The meeting’s discussion turned to the hazards of wildfire smoke and how difficult it can be for individuals from marginalized communities to access adequate masks—especially in the context of mask shortages due to high demand during the COVID-19 pandemic. Keough and some other members of her lab identified an organization called Mask Oakland, an initiative focused on distributing N95 masks to vulnerable community members, as a potential avenue for equitable mask distribution.
“I reached out to our chief operating officer, Bob Obana, to ask if Gladstone had a surplus of masks we could donate,” recalls Pico. “A few days later, our facilities team identified 900 masks that could be made available for this cause.”
When Pico contacted Mask Oakland, they advised him to send the masks to its partner organization Help Sierra Breathe, in order to meet the urgent need for N95 or KN95 masks posed by the Caldor Fire. This coalition of community and mutual aid groups spanning the Sierra Nevada region gets masks to people who can’t escape toxic wildfire smoke.

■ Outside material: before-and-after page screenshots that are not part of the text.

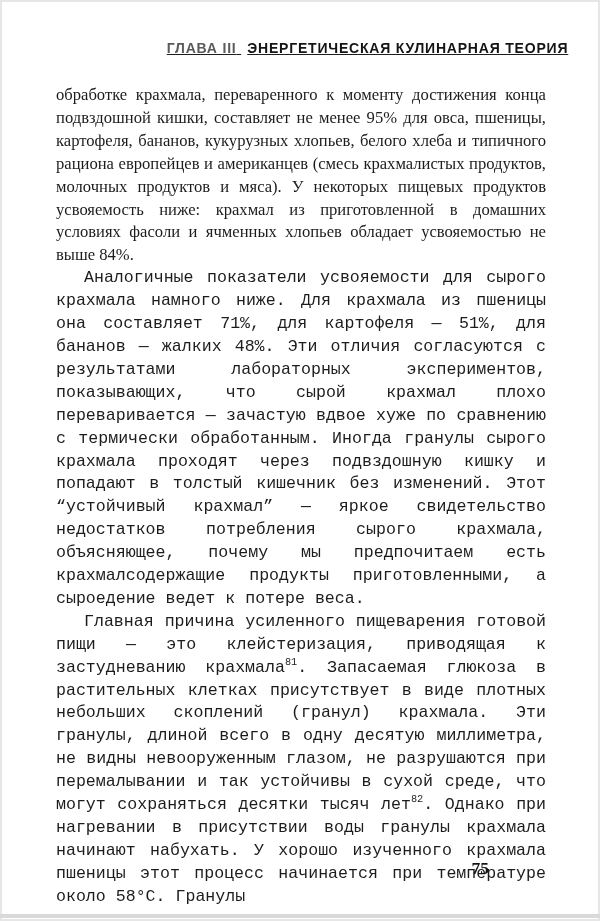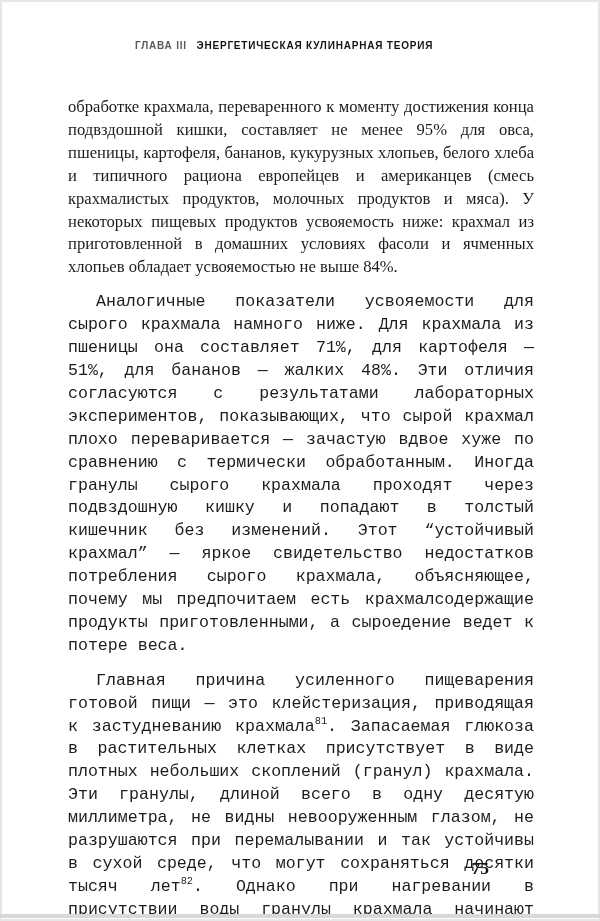--- a/index.html
+++ b/index.html
@@ -24,25 +24,26 @@
     right: 0;
     bottom: 3px;
     height: 4px;
     background: #d9d9d9;
   }
   .running-head {
     position: absolute;
     top: 40px;
     left: 135px;
     right: 0;
-    text-align: left;
+    text-align: center;
     font-family: "Liberation Sans", sans-serif;
-    font-size: 10px;
+    font-size: 14px;
     letter-spacing: 0.8px;
     white-space: nowrap;
+    text-decoration: underline;
   }
   .running-head .chapter {
     color: #5a5a5a;
     font-weight: 600;
   }
   .running-head .title {
     color: #141414;
     font-weight: 800;
     margin-left: 6px;
   }
@@ -51,21 +52,21 @@
     top: 84px;
     left: 56px;
     width: 490px;
     font-size: 16.6px;
     line-height: 22.9px;
     text-align: justify;
     hyphens: auto;
     -webkit-hyphens: auto;
   }
   .body-text p {
-    margin: 12px;
+    margin: 0;
     padding: 0;
   }
   .body-text p.indent {
     text-indent: 28px;
     font-family: Liberation Mono, monospace;
   }
   .body-text sup {
     font-size: 0.62em;
     line-height: 0;
     vertical-align: super;

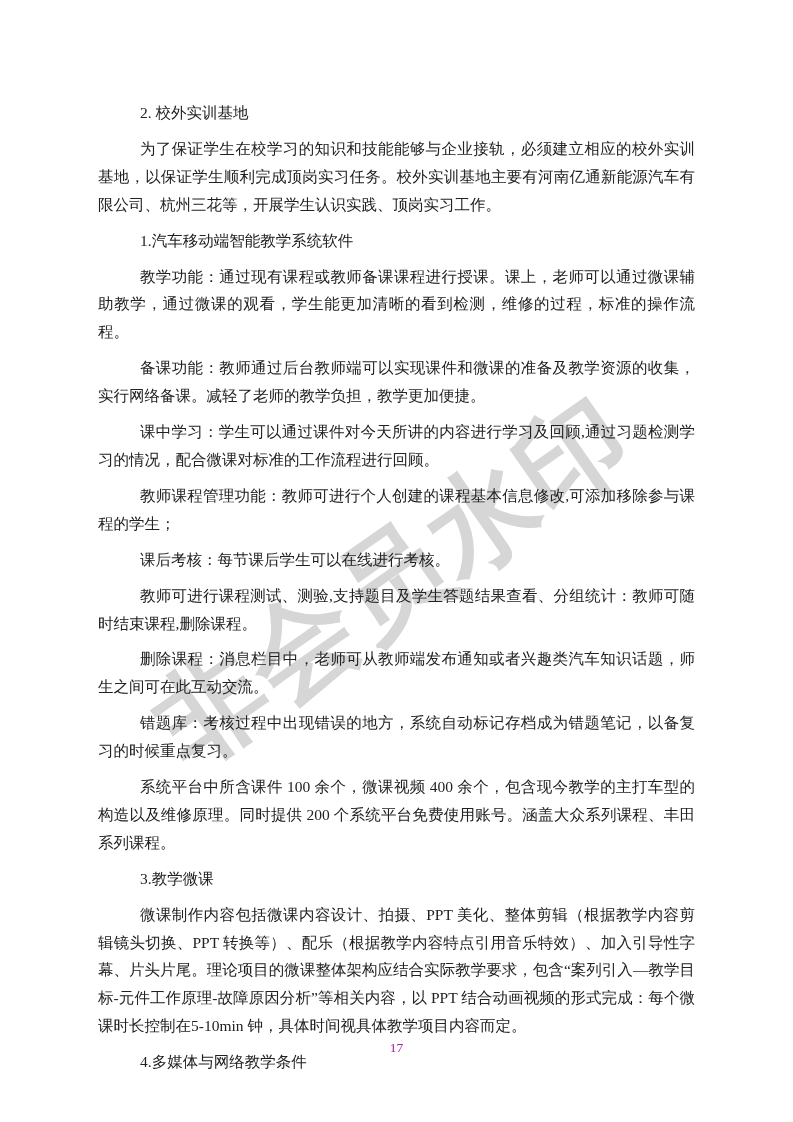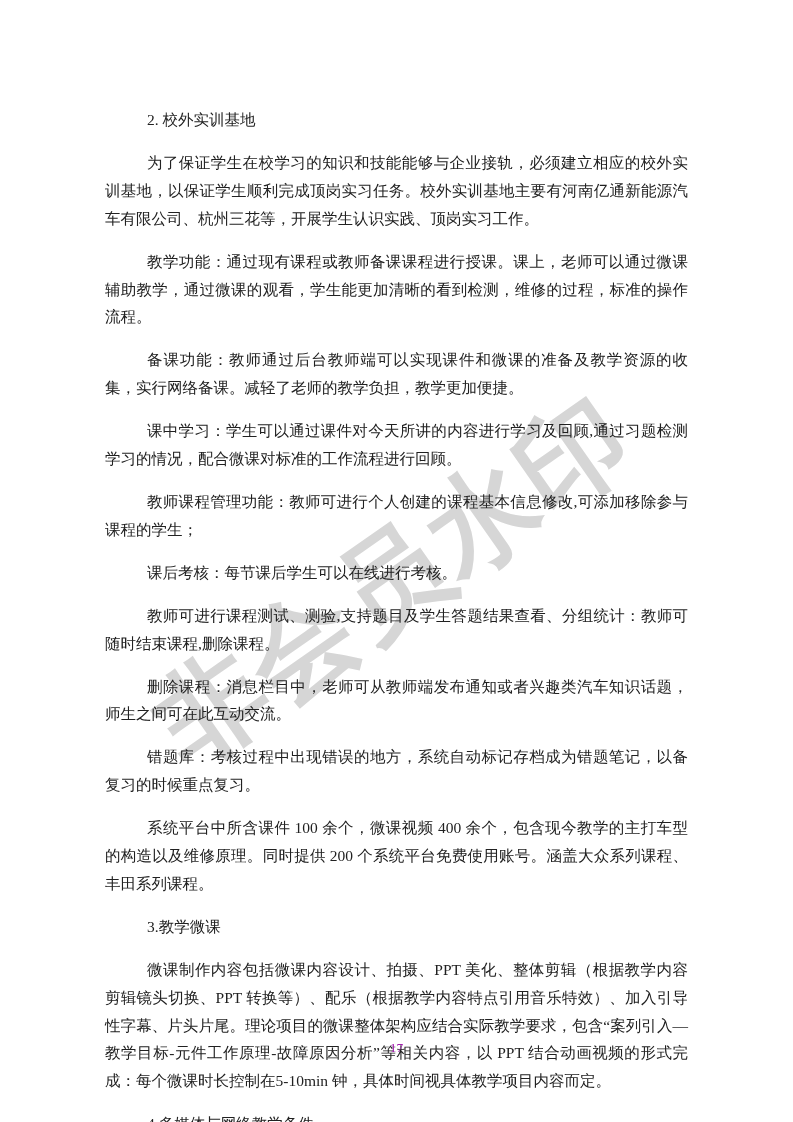--- a/index.html
+++ b/index.html
@@ -34,21 +34,21 @@
     left: 90px;
     top: 91px;
     width: 613px;
     z-index: 2;
     color: #212121;
     font-size: 15.5px;
     line-height: 27.9px;
     text-align: justify;
   }
   .content p {
-    margin: 15px;
+    margin: 8px;
     padding: 0;
     text-indent: 42px;
     word-break: break-all;
   }
   .page-number {
     position: absolute;
     top: 1040px;
     left: 0;
     width: 100%;
     text-align: center;
@@ -60,20 +60,21 @@
 </head>
 <body>
 
 <div class="page">
 
   <div class="watermark">非会员水印</div>
 
   <div class="content">
     <p>2. 校外实训基地</p>
     <p>为了保证学生在校学习的知识和技能能够与企业接轨，必须建立相应的校外实训基地，以保证学生顺利完成顶岗实习任务。校外实训基地主要有河南亿通新能源汽车有限公司、杭州三花等，开展学生认识实践、顶岗实习工作。</p>
+    <p>1.汽车移动端智能教学系统软件</p>
     <p>教学功能：通过现有课程或教师备课课程进行授课。课上，老师可以通过微课辅助教学，通过微课的观看，学生能更加清晰的看到检测，维修的过程，标准的操作流程。</p>
     <p>备课功能：教师通过后台教师端可以实现课件和微课的准备及教学资源的收集，实行网络备课。减轻了老师的教学负担，教学更加便捷。</p>
     <p>课中学习：学生可以通过课件对今天所讲的内容进行学习及回顾,通过习题检测学习的情况，配合微课对标准的工作流程进行回顾。</p>
     <p>教师课程管理功能：教师可进行个人创建的课程基本信息修改,可添加移除参与课程的学生；</p>
     <p>课后考核：每节课后学生可以在线进行考核。</p>
     <p>教师可进行课程测试、测验,支持题目及学生答题结果查看、分组统计：教师可随时结束课程,删除课程。</p>
     <p>删除课程：消息栏目中，老师可从教师端发布通知或者兴趣类汽车知识话题，师生之间可在此互动交流。</p>
     <p>错题库：考核过程中出现错误的地方，系统自动标记存档成为错题笔记，以备复习的时候重点复习。</p>
     <p>系统平台中所含课件 100 余个，微课视频 400 余个，包含现今教学的主打车型的构造以及维修原理。同时提供 200 个系统平台免费使用账号。涵盖大众系列课程、丰田系列课程。</p>
     <p>3.教学微课</p>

“The masks from Gladstone significantly increased our supplies and had a direct impact on the people who most needed masks, but might not have otherwise been able to access them,” says Mask Oakland’s Founding Organizer Quinn Redwoods, who also helped establish Help Sierra Breathe.
This donation is just one of several contributions that have stemmed from the monthly anti-racism meetings at Gladstone. Past actions have included a Wikipedia edit event focused on adding and updating records relevant to Black history, and volunteering at the organization Black Girls CODE.
Pico and Pollard encourage other scientists to undertake similar actions, including establishing their own anti-racism meetings. Pico emphasizes the importance of small meetings that help people feel comfortable and accountable, within a larger institution that applies its financial and infrastructural strengths to support diversity, equity, and inclusion efforts, both internally and externally.
“I’ve been at Gladstone for 17 years now, and it has always felt like a place where you could express more than just your work passions,” Pico said. “I’m grateful that it’s so easy to find generous colleagues at Gladstone to participate in our organization’s contributions to our community and to our society.”
Thanks to all Gladstonians who were involved in this project, including Daniel Banh, Miriam Goldman, Vince McGovern, and Zainab Yusuf Sada.